Op maandag 9 januari 2006 omstreeks 17.54 uur wordt A, die op weg is om een computer op te halen bij de afdeling DSRT, van het KLPD in Driebergen, gebeld door zijn chef JJ met het verzoek terug te komen teneinde iets mee kan (het hof begrijpt: te) nemen naar de afdeling DSRT.
In het kader van het onderzoek Vancouver heb ik, verbalisant, op een computerscherm de
digitale video opnamen bekeken welke vanuit de Mondeo rechtstreeks door de KLPD werden
verzonden. Deze verzending van digitale beelden is door de KLPD bij afzonderlijk proces-verbaal gerelateerd. Op mijn verzoek zijn de eerder bedoelde videocamera’s en fotocamera’s in
de Mondeo op maandag 9 januari 2006 te 17.51.57 uur ingeschakeld. Hierbij werd door mij het
volgende geconstateerd:
• Omstreeks 17.53.22 uur zag ik dat een persoon in de Mondeo stapte. Ik zag dat deze man achter het stuur plaats nam en kennelijk met de auto reed. Hierna wordt deze man bestuurder genoemd. Deze bestuurder, genaamd A wordt te 17.54 uur gebeld door zijn chef JJ met het verzoek terug te komen. Vervolgens zag ik dat de bestuurder omstreeks 17.56.05 uur de auto stilzette en weer uitstapte. Ik zag hierbij dat hij het linkerportier van de Mondeo open liet staan. Vervolgens zag ik dat hij na korte tijd te 17.56.32 uur weer instapte met een grote enveloppe in zijn rechterhand. Ik zag dat hij de enveloppe op de stoel naast de bestuurder legde. Ik zag dat de bestuurder achter het stuur plaatsnam en weer wegreed.

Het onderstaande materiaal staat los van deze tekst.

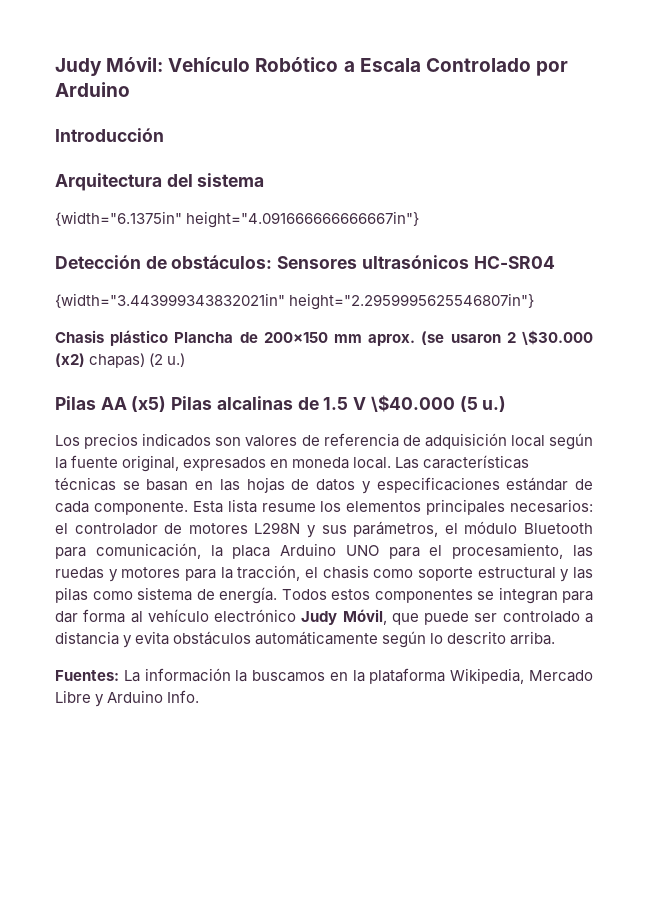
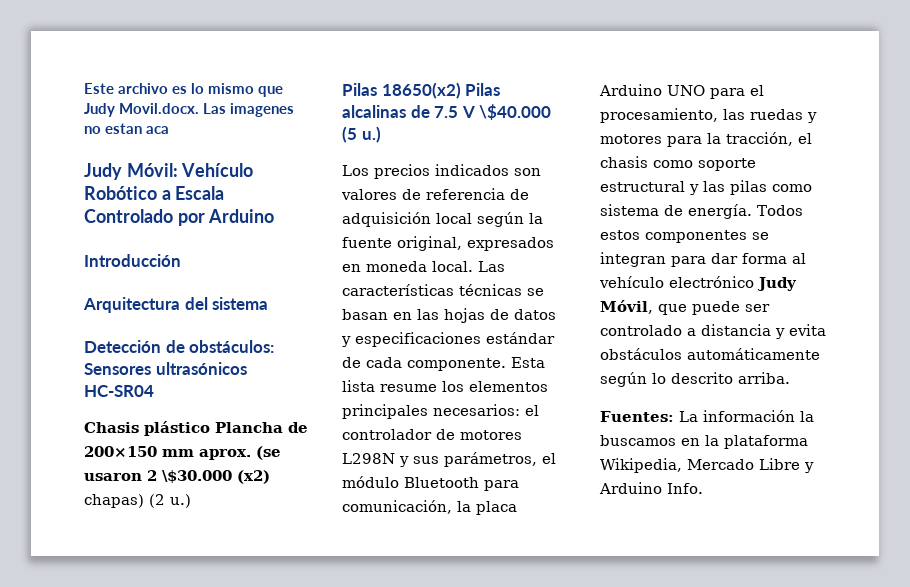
+ Este archivo es lo mismo que Judy Movil.docx. Las imagenes no estan aca
- {width="6.1375in" height="4.091666666666667in"}
- {width="3.443999343832021in" height="2.2959995625546807in"}
- Pilas AA (x5) Pilas alcalinas de 1.5 V \$40.000 (5 u.)
+ Pilas 18650(x2) Pilas alcalinas de 7.5 V \$40.000 (5 u.)

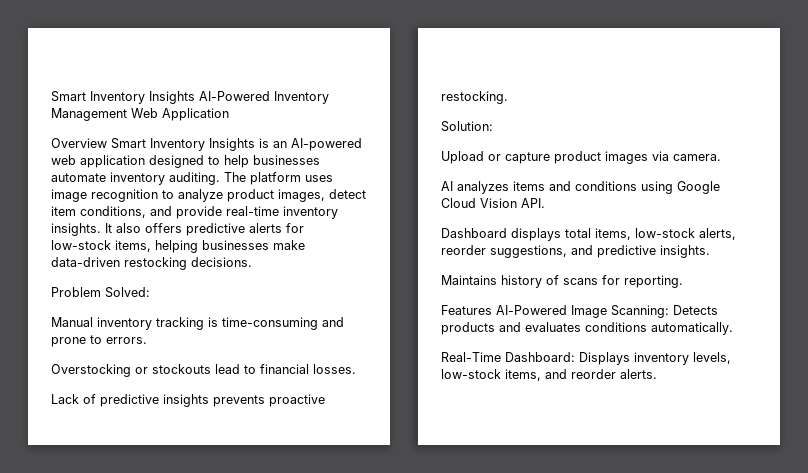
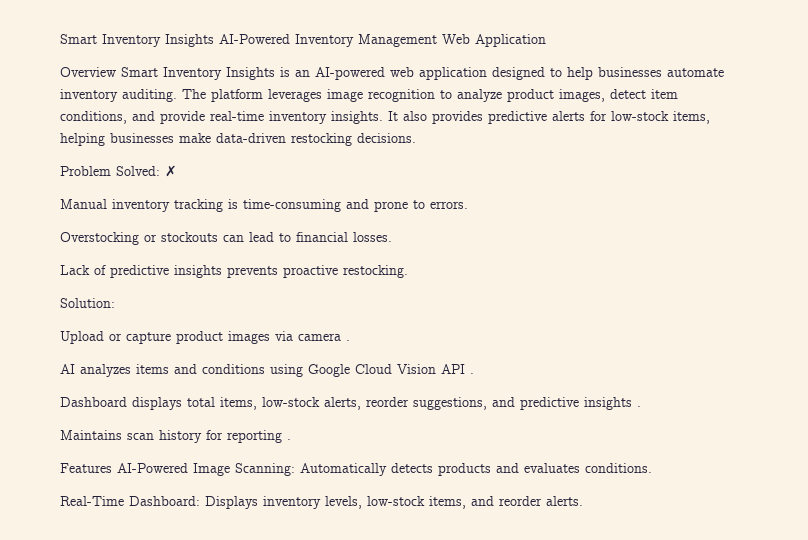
- The platform uses image recognition to analyze product images, detect item conditions, and provide real-time inventory insights.
+ The platform leverages image recognition to analyze product images, detect item conditions, and provide real-time inventory insights.
- It also offers predictive alerts for low-stock items, helping businesses make data-driven restocking decisions.
+ It also provides predictive alerts for low-stock items, helping businesses make data-driven restocking decisions.
- Problem Solved:
+ Problem Solved: ✗
- Overstocking or stockouts lead to financial losses.
+ Overstocking or stockouts can lead to financial losses.
- Upload or capture product images via camera.
+ Upload or capture product images via camera .
- AI analyzes items and conditions using Google Cloud Vision API.
+ AI analyzes items and conditions using Google Cloud Vision API .
- Dashboard displays total items, low-stock alerts, reorder suggestions, and predictive insights.
+ Dashboard displays total items, low-stock alerts, reorder suggestions, and predictive insights .
- Maintains history of scans for reporting.
+ Maintains scan history for reporting .
- Features AI-Powered Image Scanning: Detects products and evaluates conditions automatically.
+ Features AI-Powered Image Scanning: Automatically detects products and evaluates conditions.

• Omstreeks 18.09.16 uur zag ik dat de bestuurder de enveloppe pakte en deze voor zich op het stuur legde. De sluiting van de enveloppe was geopend maar niet duidelijk te zien is of het document toen reeds geheel of gedeeltelijk uit de enveloppe was verwijderd. Het lijkt er wel op dat de bestuurder tijdens het rijden zit te lezen. Tijdens deze actie was de bestuurder volgens mij, verbalisant, aan het rijden.

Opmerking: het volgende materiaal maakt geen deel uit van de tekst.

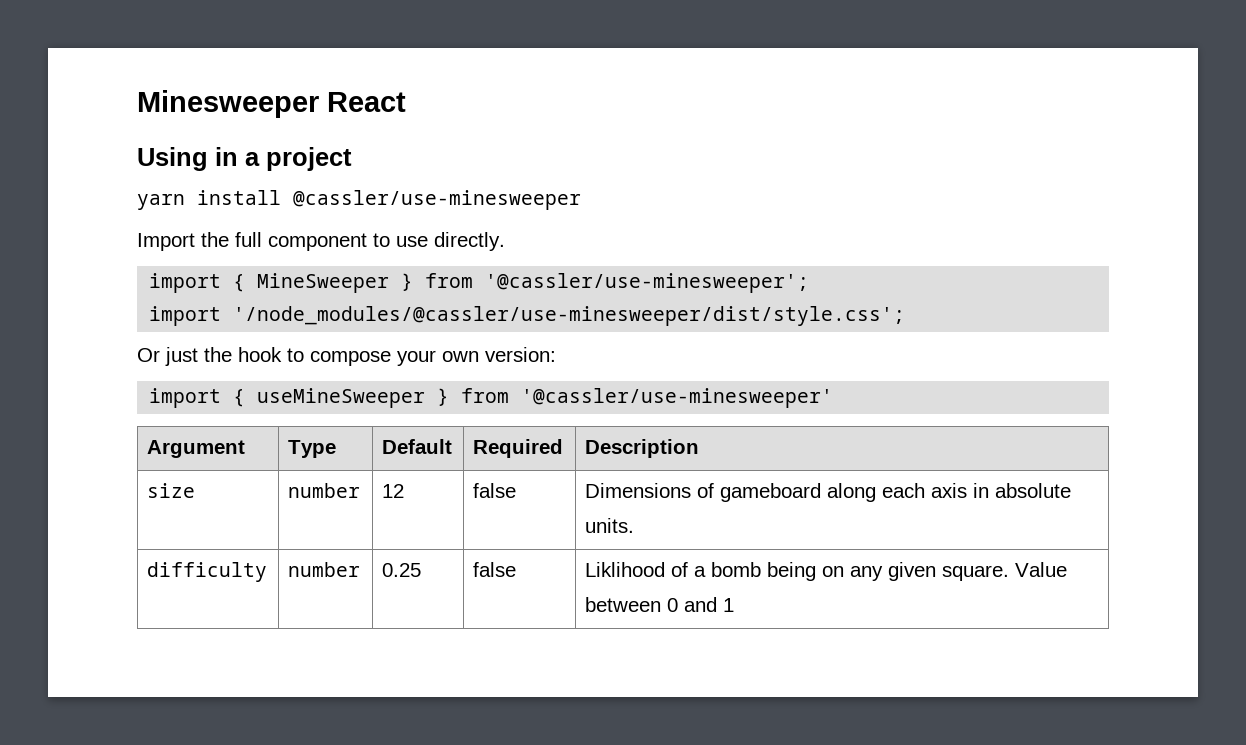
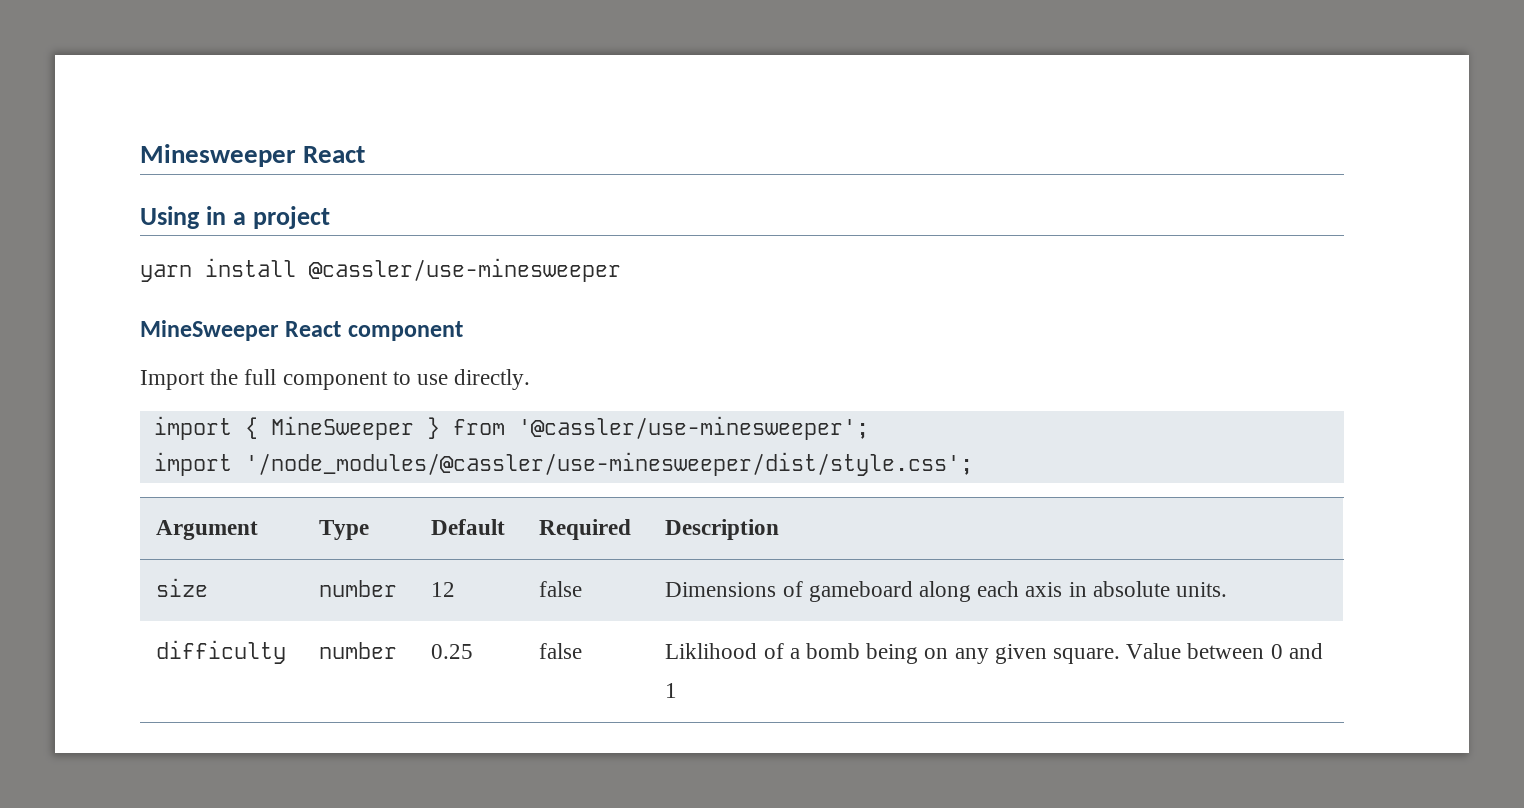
+ MineSweeper React component
- Or just the hook to compose your own version:
- import { useMineSweeper } from '@cassler/use-minesweeper'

• Omstreeks 18.09.26 uur is te zien dat de bestuurder de binnenverlichting van de Mondeo inschakelt. Mogelijk dat hij iets zit te lezen maar de enveloppe is niet zichtbaar meer. Tijdens de verlichting rijdt de bestuurder gewoon door.

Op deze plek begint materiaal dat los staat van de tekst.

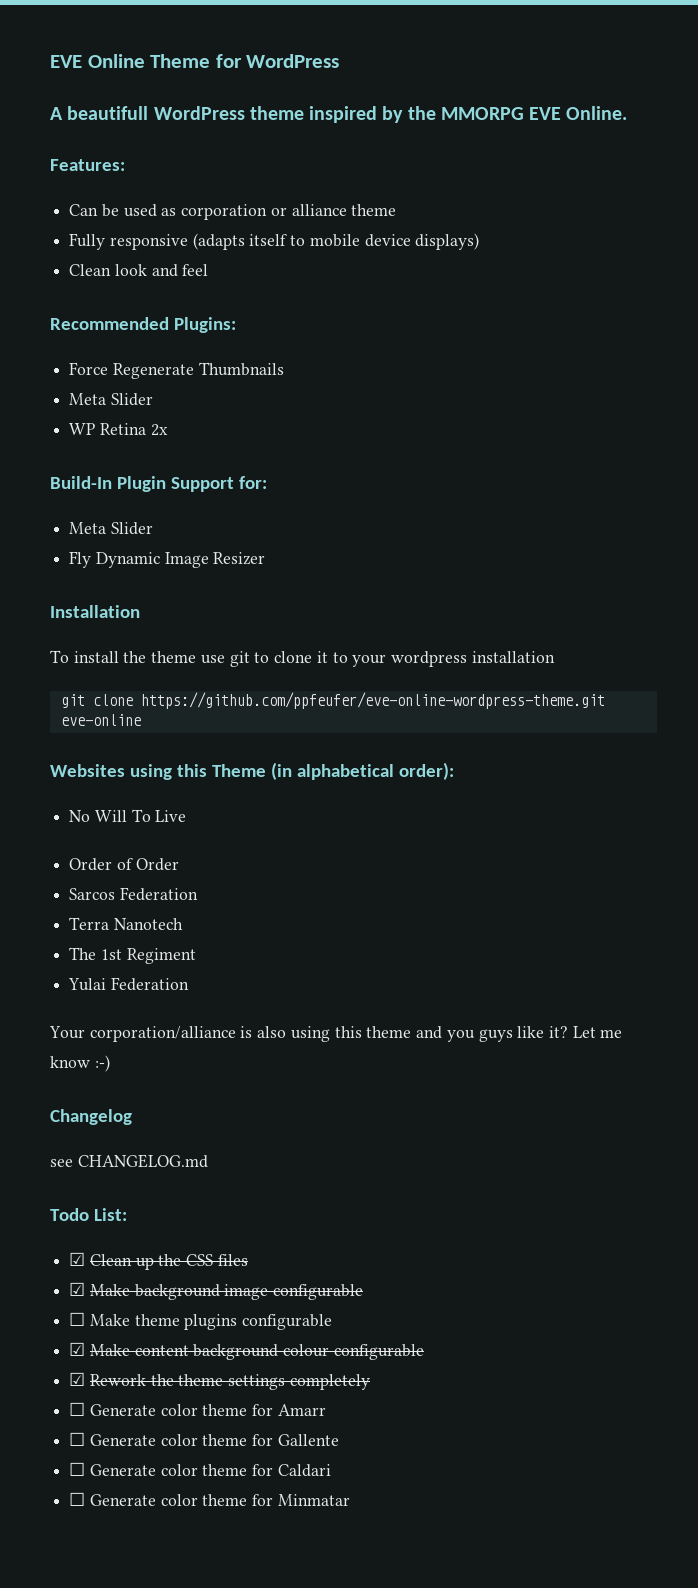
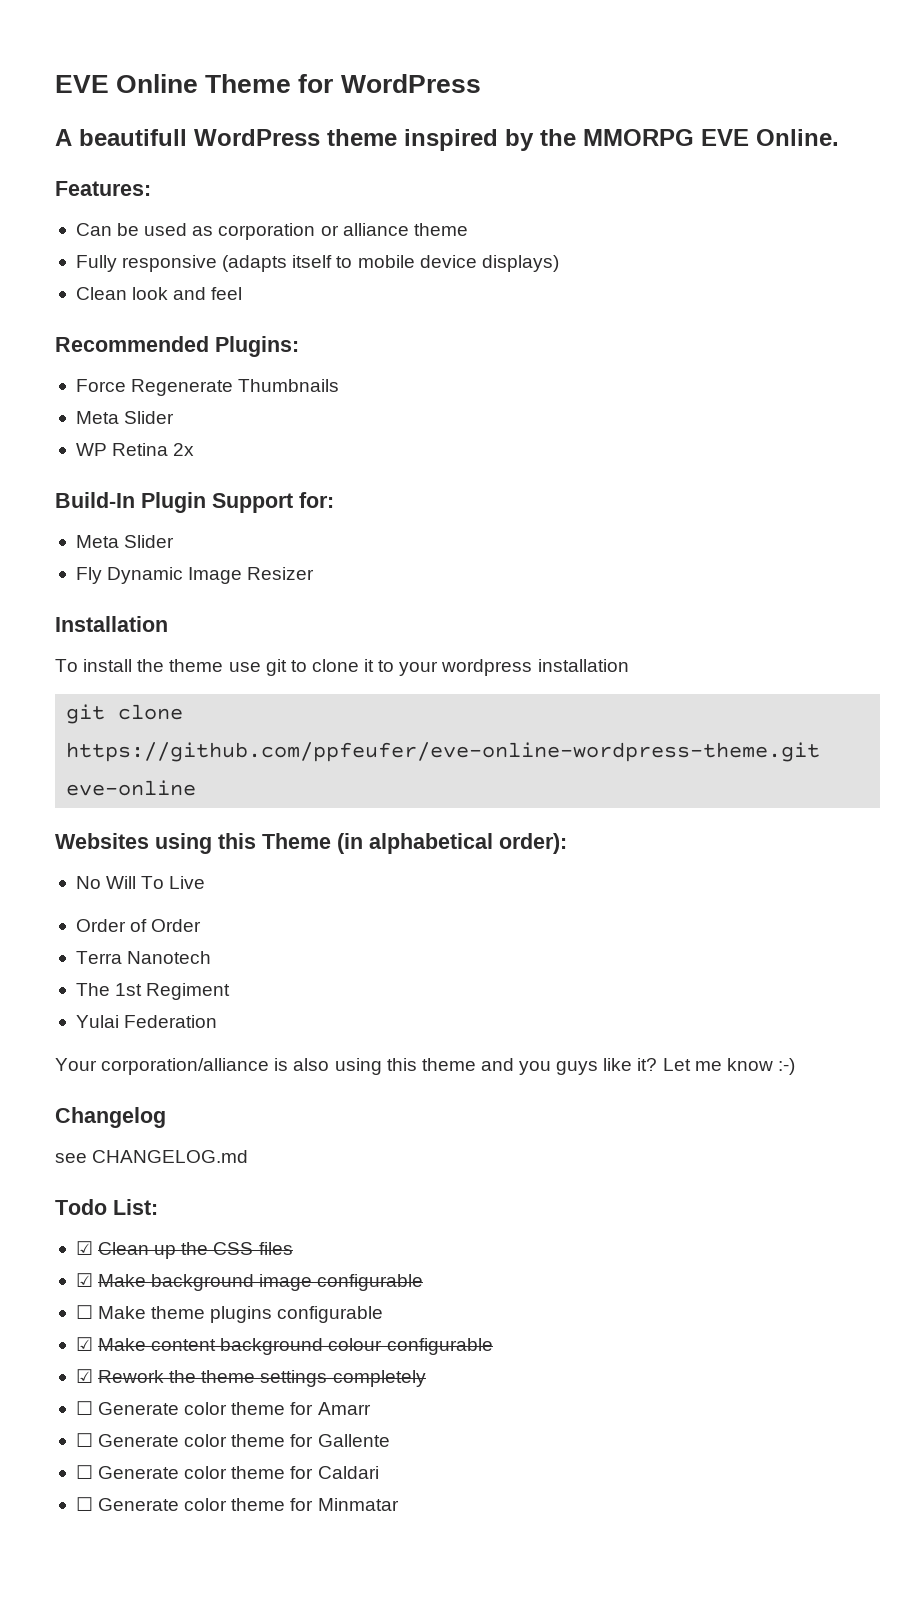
- Sarcos Federation

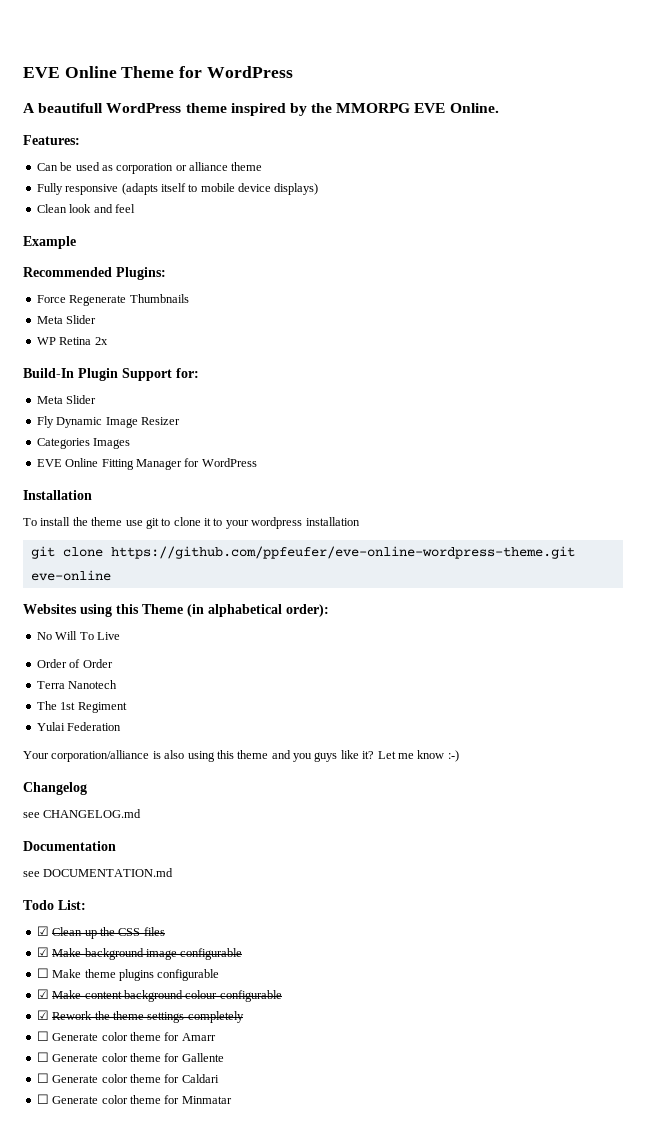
+ Example
+ Categories Images
+ EVE Online Fitting Manager for WordPress
+ Documentation
+ see DOCUMENTATION.md

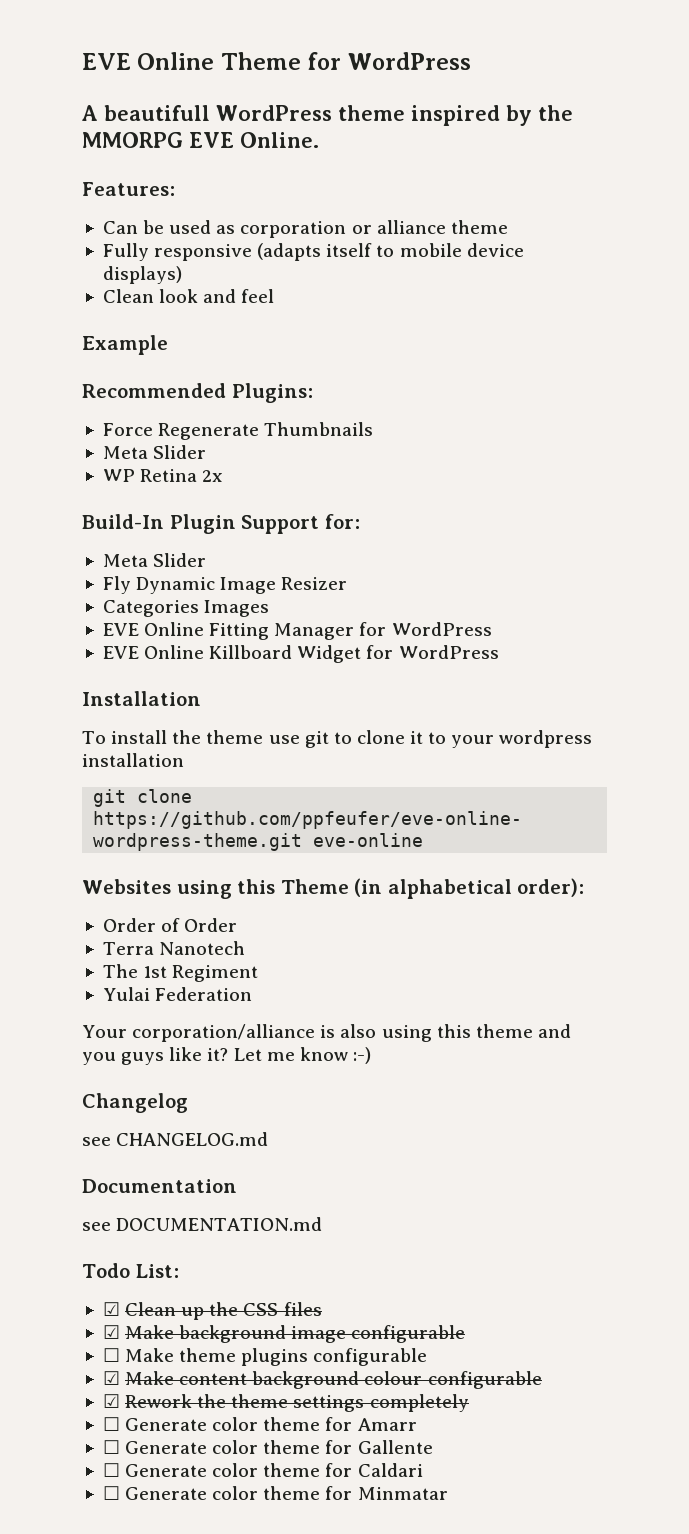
+ EVE Online Killboard Widget for WordPress
- No Will To Live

• Omstreeks 18.10.22 uur wordt de binnenverlichting door de bestuurder uitgeschakeld.
• Omstreeks 18.18.10 uur zag ik dat Mondeo stopte en dat de bestuurder uitstapt. Door het observatieteam werd gezien dat de bestuurder stopte bij het benzinestation Haarrijn aan de A2, even uitstapte, kennelijk om te plassen.
• Omstreeks 18.19.12 uur zag ik dat de bestuurder van de Mondeo weer instapte.
• Omstreeks 18.19.22 zag ik dat de bestuurder de binnenverlichting van de Mondeo aanschakelde. Ik zag vervolgens dat de bestuurder de enveloppe op schoot nam.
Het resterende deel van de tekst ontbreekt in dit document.